Material Modification to Rights of
Security Holders.
Item 5.03.
Amendments to Articles of Incorporation or
Bylaws; Change in Fiscal Year.
As
previously reported, on June 14, 2010, our board of trustees approved a
change of our name from HRPT Properties Trust to CommonWealth REIT and a
reverse stock split that resulted in a four for one combination of our common
shares of beneficial interest, $0.01 par value per share, or the reverse stock
split. On June 30, 2010, we filed
articles of amendment to our declaration of trust with the State Department of
Assessments and Taxation of Maryland in order to effect the name change and the
reverse stock split after the close of business on that date.
Effective
concurrently with the
amendment to our declaration of trust
, our bylaws were also amended to reflect the name change.
The
reverse stock split caused every four (4) of our common shares that were
issued and outstanding as of June 30, 2010, to be automatically combined
into one (1) issued and outstanding common share. The par value of the combined common shares
was adjusted to remain at $0.01 per share, and we issued fractional shares
where applicable to holders of record of common shares. The reverse stock split affected all record
holders of our common shares uniformly and did not affect any record
shareholders percentage ownership interest in us.
The
reverse stock split reduced the number of our issued and outstanding common
shares from 258,385,241 to 64,596,310.25.

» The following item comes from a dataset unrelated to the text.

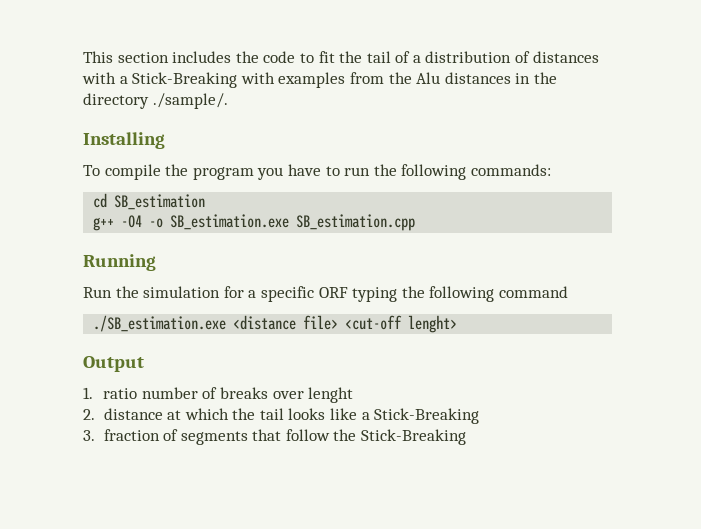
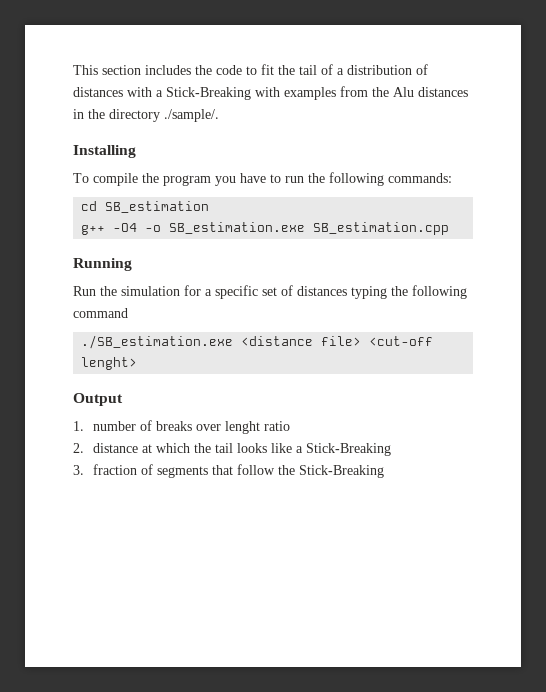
[318,287,348,298] ORF -> [262,285,347,296] set of distances
[103,388,138,399] ratio -> (84, 426) none
(354, 395) none -> [263,421,290,431] ratio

The number of our authorized common shares did not change.
As
a result of the reverse stock split, the conversion rate of our 15,180,000
outstanding series D cumulative convertible preferred shares, or series D
preferred shares, automatically changed from 1.9231 common shares per series D
preferred share to 0.480775 common share per series D preferred share (the
equivalent of a change in conversion price from $13.00 per common share to
$52.00 per common share).
Pursuant
to the terms of our shareholders rights plan, or the plan, as adopted in October 1994
and renewed in March 2004, we had distributed one junior participating
preferred share purchase right, or right, in respect of each of our common
shares. Rights were initially and on the
date hereof remain attached to common shares and, until they become
exercisable, will be evidenced by the certificates for common shares, if any,
and will be transferred with and only with such common shares. Immediately prior to the reverse stock split,
each right entitled the holder to buy 1/100th of a junior participating
preferred share (or in certain circumstances, to receive cash, property, common
shares or our other securities) at the applicable exercise price and upon the
other terms and subject to the conditions set forth in the plan. By reason of adjustments provided for under
the plan, immediately after giving effect to the reverse stock split, one right
continued to be attached to each combined common share, but each right entitles
the holder to buy 4/100th of a junior participating preferred share (or in
certain circumstances, to receive cash, property, common shares or our other
securities) at the applicable exercise price and upon the other terms and
subject to the conditions set forth in the plan. For the avoidance of doubt, the rights are
not currently exercisable and are exercisable only in accordance with the terms
of the plan. The terms and conditions of
the plan and the rights are set forth in the Renewed Rights Agreement, dated March 10,
2004, between us and Wells Fargo, N.A., as successor rights agent. The description of certain of those terms and
conditions contained in this paragraph is not complete and is subject to and
qualified in its entirety by reference to such Renewed Rights Agreement, a
2
copy
of which is filed as Exhibit 4.1 to our Current Report on Form 8-K
dated March 10, 2004, and incorporated herein by reference.
The
foregoing descriptions of the amendments to our declaration of trust and bylaws
are not complete and are subject to and qualified in their entirety by
reference to the amended declaration of trust, a copy of which is attached
hereto as Exhibit 3.3, and the amended bylaws, a copy of which is attached
hereto as Exhibit 3.5, both of which are incorporated herein by reference.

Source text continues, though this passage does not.